Best way to set up 24-drive ZFS NAS?

IvanNavi · Jan 27, 2021

Hi all,

Your wisdom and experience would be highly appreciated with the following query.

I am setting up a 24-drive NAS (QNAP TS-h1283XU-RP). The hardware seems decent (Xeon E-2236 6-core 3.4 GHz, 128GB ECC RAM). The system volume will reside on an m.2 drive. For cold storage, there are 12 SATA HDDs size 16TB each, and 12 SATA HDDs size 18TB each. The NAS will be used by a small office of 10 people, mainly for storage, moderate back-up operations, and media editing/streaming. The data will be backed up externally.

The goal is to strike a good balance within the impossible trinity of Storage - Performance - Security.

We're looking to set up the NAS to run in ZFS, which is quite new to me. I have read through countless forums, but a lot of the posts are from several years ago and it's not clear whether the information is still relevant, especially when it comes to performance.

If I understand correctly, a zpool with more vdevs (each with fewer drives) will run faster than a zpool with fewer vdevs (each with more drives). Are there any general rules of thumb as to the appropriate number of drives in a vdev?

Our cost/storage calculations are limitting us to sacrificing no more than four drives from the overall array.

Specifically in our context, would we be better off creating:

Option 1: One zpool containing two 12-drive vdevs, each running in raidz2

Option 2: One zpool containing four 6-drive dvevs, each running in raidz1

Option 3: Two zpools, each containing two 6-drive vdevs, each running in raidz1?

My instinct would be to avoid raidz1 (raid 5), given the risk of single redundancy. However, I am concerned about the performance of a 12-drive vdev running in raidz2 (raid 6). The few tests I have managed to find online suggest a heavy performance penalty under this set-up vs regular EXT4.

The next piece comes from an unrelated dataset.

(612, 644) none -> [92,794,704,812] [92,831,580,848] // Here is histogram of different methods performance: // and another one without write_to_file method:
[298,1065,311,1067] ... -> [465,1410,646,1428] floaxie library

Does anyone have experience with 24-drive ZFS configurations? Would the NAS be able to handle the aforementioned tasks with two 12-drive vdevs in raidz2? Would adding another m.2 drive as a Read Cache (or ZIL) vdev mitigate most of the performance penalty? What sort of scrubbing or resilvering times would we be looking at for a vdev with 12 drives of size 18TB each?

Many thanks in advance for your help!

Zedicus · Jan 28, 2021

do not use raidz1

maybe 3x8 drive raidz2 zpools in one vdev?

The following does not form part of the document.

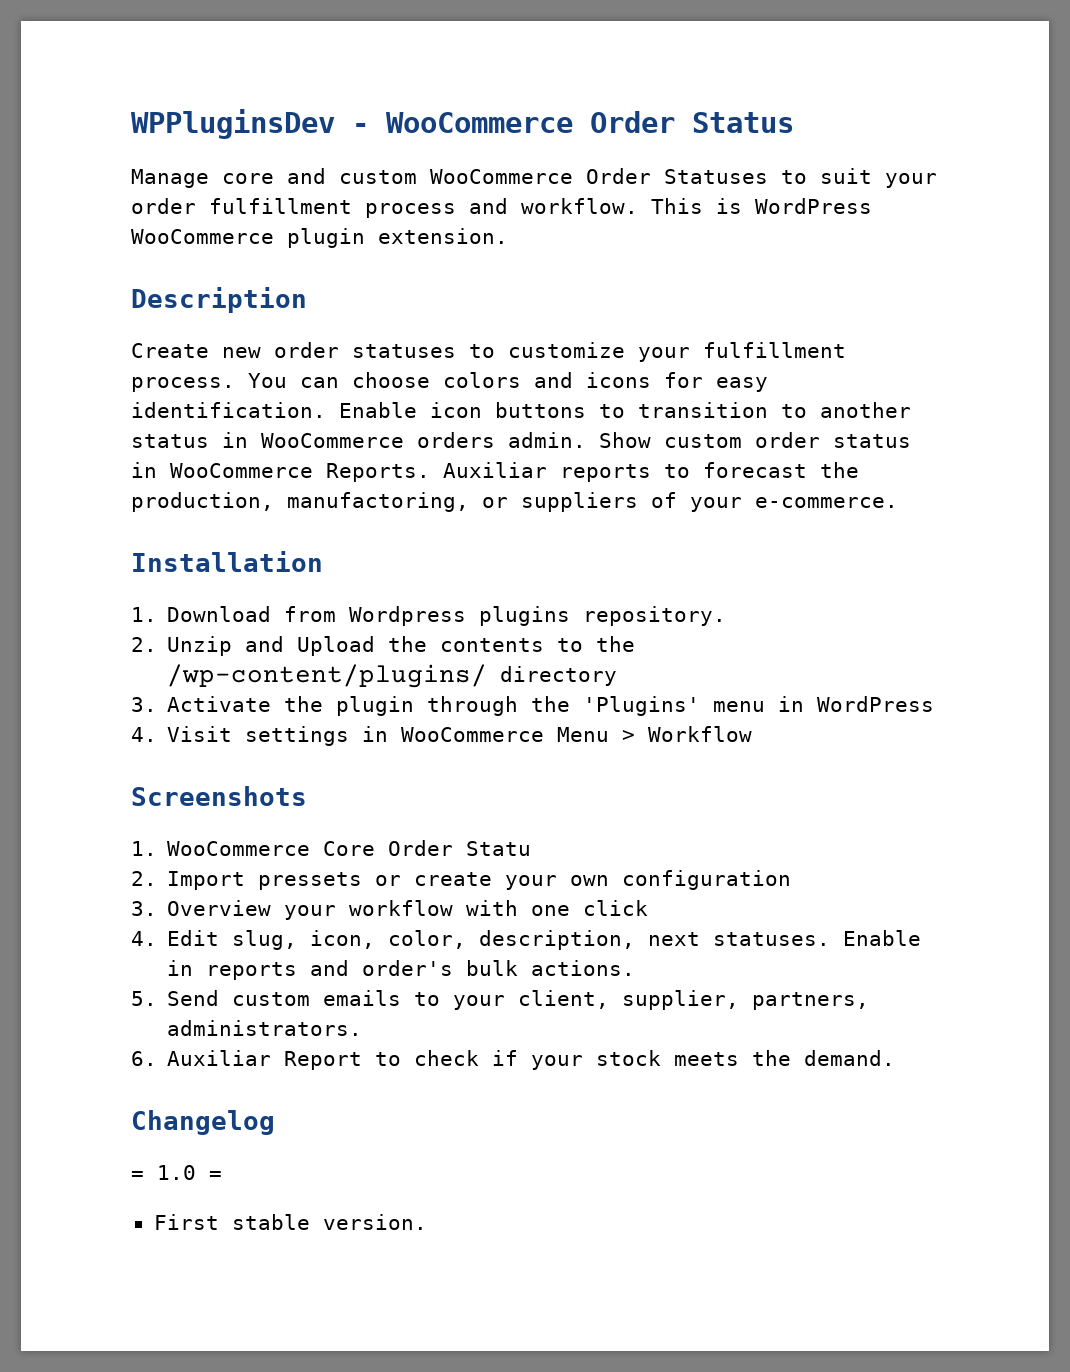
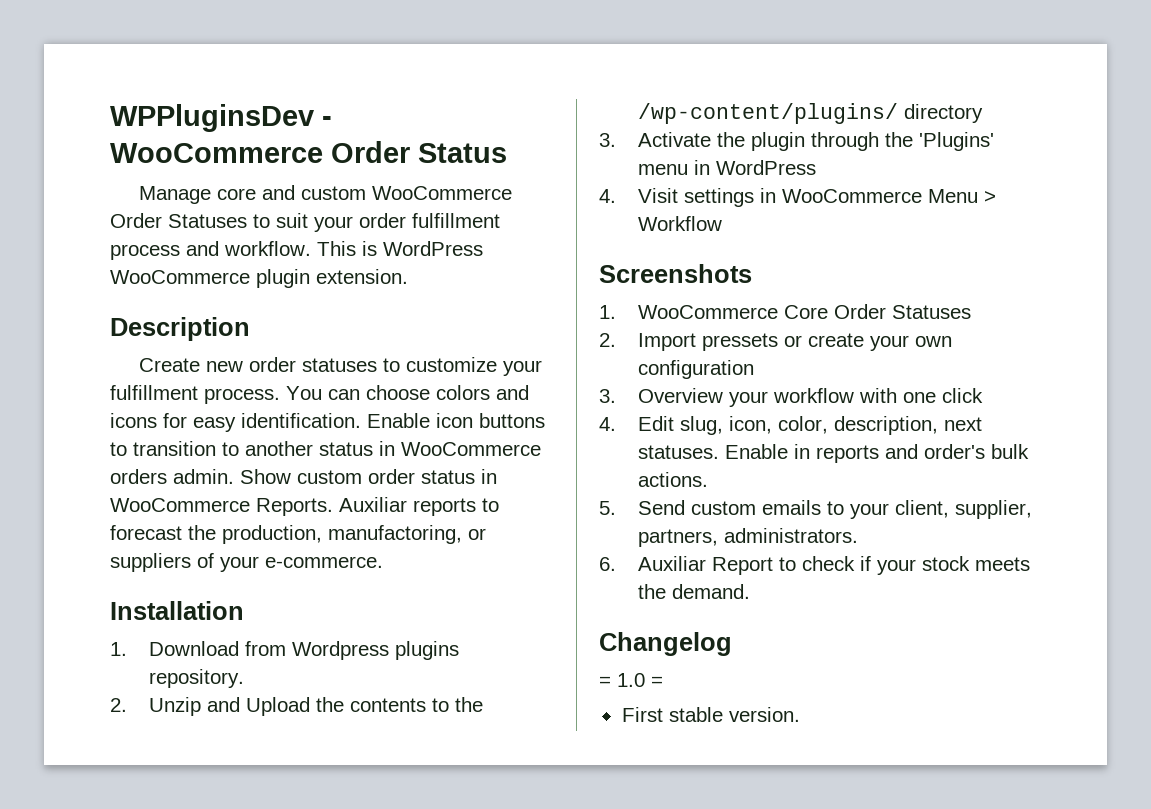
[466,841,532,856] Statu -> [892,305,972,319] Statuses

my ZFS experience has been that 12 drives works, but is outside best practice. i currently run raidz mirrors stacked into a single vdev. this is the most reliability and speed and the most space lost. i was running 6 drive raidz2 zpools but even the resilver (and scrub) times on those with big drives can get long.

_Gea · Jan 28, 2021

ZFS is very flexible. Every setup is possible in a triangle capacity vs performance vs security.

If you avoid Z1 at all and 24 disk Z2/3 your main concern is iops that is always n x number of vdevs and each vdev like a single disk. If you count 100 iops per disk the main options are

2 x 12 disks = 200 iops
3 x 8 disks = 300 iops
4 x 6 disks = 400 iops

(to compare: the best NVMe ex Intel Optane is at 500 000 iops)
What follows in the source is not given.